When a person “has no choice or rather no meaningful choice” other than signing on the dotted line and accepting the unfair clauses of a contract, then such a contract must be considered unreasonable and unconscionable.
Such contracts completely take away an individual’s right to choose, which the apex court has said, is part of the right to privacy under Article 21 in Justice KS Puttaswamy (Retd.) vs Union of India.
The WhatsApp privacy policy operates in the same way because it does not give any choice to a user to accept the terms with some reservations or disable any features that enable the sharing of metadata. The Supreme Court held in 1995 that it is grossly unfair for a party to have the option to either sign a contract with unreasonable terms or forego the contract altogether and that such a contract should be declared void.

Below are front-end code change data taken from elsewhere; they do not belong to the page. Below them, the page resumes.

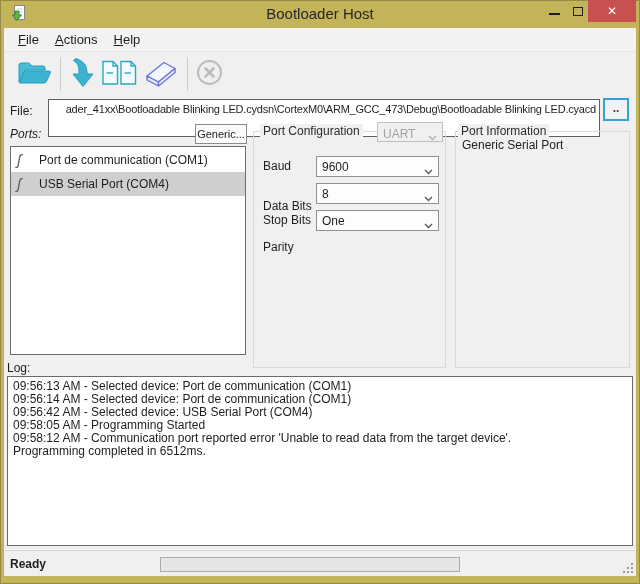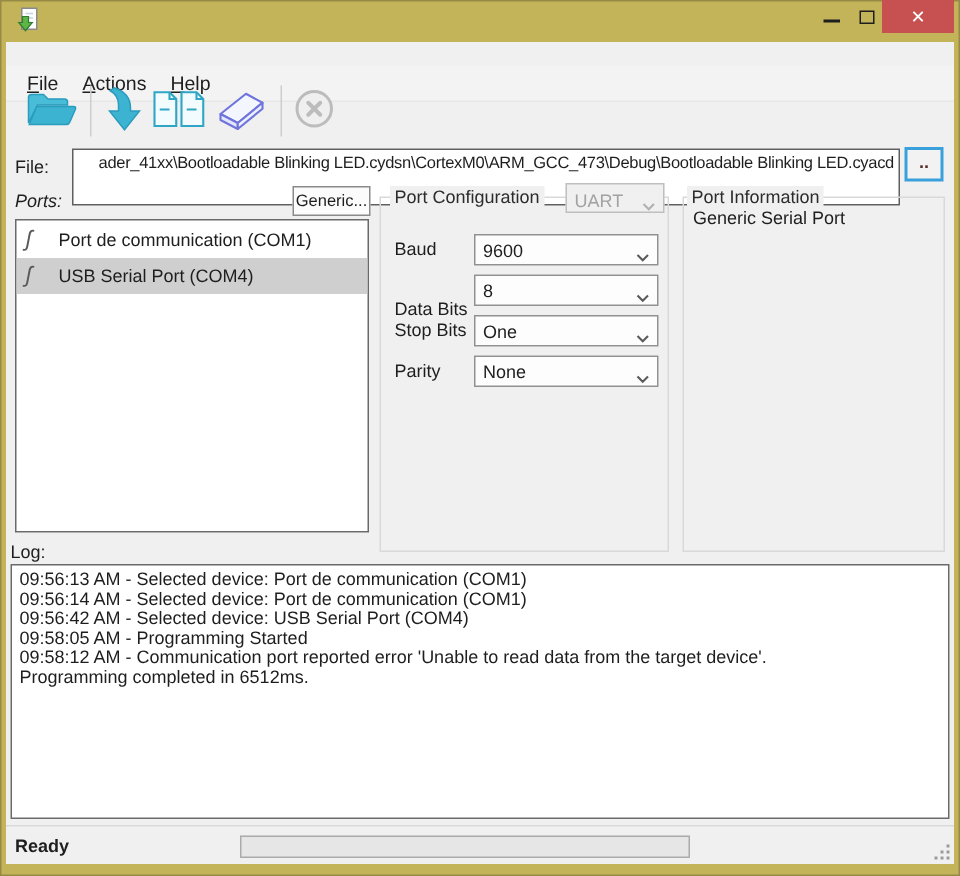--- a/index.html
+++ b/index.html
@@ -113,6 +113,7 @@
         <path d="M5 7 V11 H2.5 L7 16.5 L11.5 11 H9 V7 Z" fill="#5cb544" stroke="#2f7d2f" stroke-width="0.8"></path>
       </svg>
     </span>
+    <div class="title">Bootloader Host</div>
     <div class="win-controls">
       <div class="wc-btn wc-min">
         <span class="min-glyph"></span>

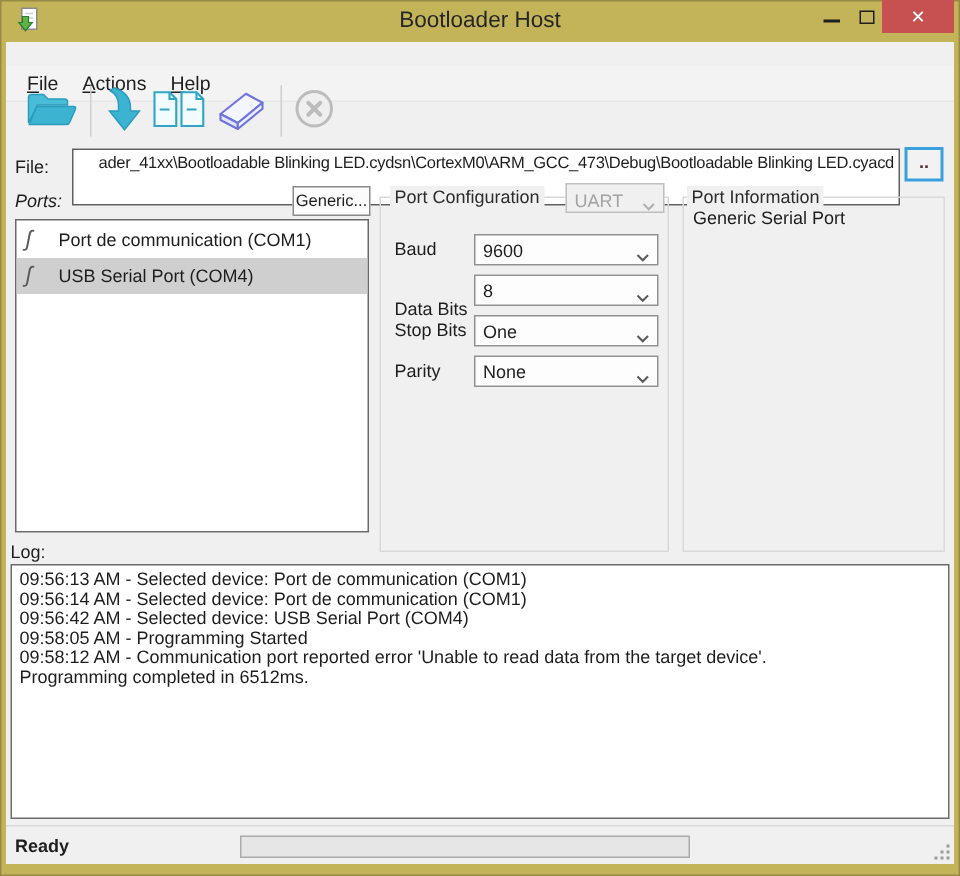--- a/index.html
+++ b/index.html
@@ -29,7 +29,7 @@
             background: #f0f0f0; }
 
   
-  .menubar { position: absolute; left: 0; top: 16px; width: 632px; height: 24px;
+  .menubar { position: absolute; left: 0; top: 0; width: 632px; height: 24px;
              background: #f3f3f3; display: flex; align-items: center; padding-left: 6px;
              border-bottom: 1px solid #e7e7e7; font-size: 13px; }
   .menu-item { padding: 3px 8px; }

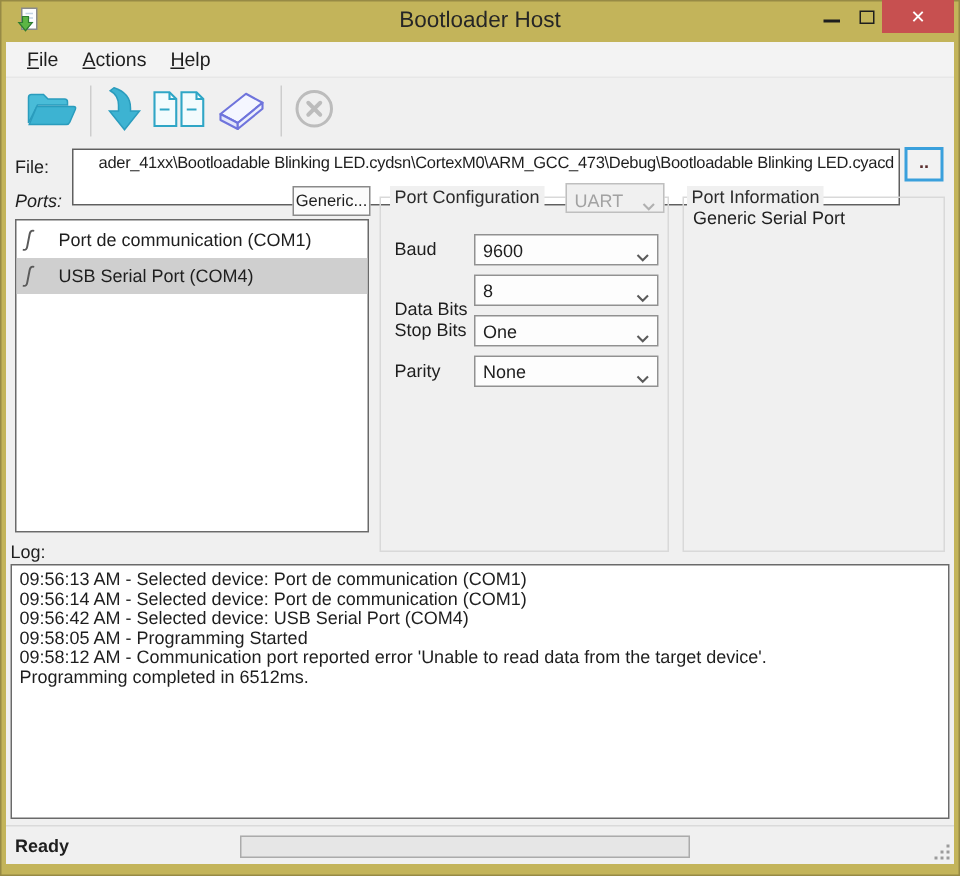--- a/index.html
+++ b/index.html
@@ -243,14 +243,6 @@
         </span>
       </div>
       <div class="cfg-label" style="top:108px">Parity</div>
-      <div class="combo cfg-combo" style="top:105px">
-        <span>None</span>
-        <span class="chevron">
-          <svg width="9" height="6">
-              <path d="M1 1 L4.5 4.5 L8 1" stroke="#5a5a5a" fill="none" stroke-width="1.4"></path>
-            </svg>
-        </span>
-      </div>
     </div>
 
     <div class="groupbox gb-info">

However, determining how reasonable terms of service are is somewhat subjective and leaves a lot of scope to varied judicial interpretation. This is particularly worrisome considering the recent oral observations of the Delhi High Court.
The court implicitly underplayed the privacy concerns of users when it said, “It is not mandatory to download WhatsApp on your mobile and it is voluntary. If you want to choose not to download WhatsApp, you can.”
Therefore, a comprehensive and specific statutory backing to the privacy rights of data principals is required. The PDP bill aims to check the powers of the data fiduciary by strengthening consent specificity and purpose limitation in India’s data protection regime.
Determining how reasonable terms of service are is also up to judicial interpretation. The Delhi High Court implied that users can simply choose not to install WhatsApp on their mobile if they dislike it. This underplays personal data protection and privacy.
But the regulatory sandbox provision strikes at the very root of the requirement of consent in section 11.
It is high time that the necessary changes are made to the PDP Bill and it is passed by Parliament; otherwise, the 2017 Supreme Court ruling that declares the right to privacy a fundamental right would become redundant.
(Akshat Bhushan is a second-year law student at Hidayatullah National Law University. The views are personal.)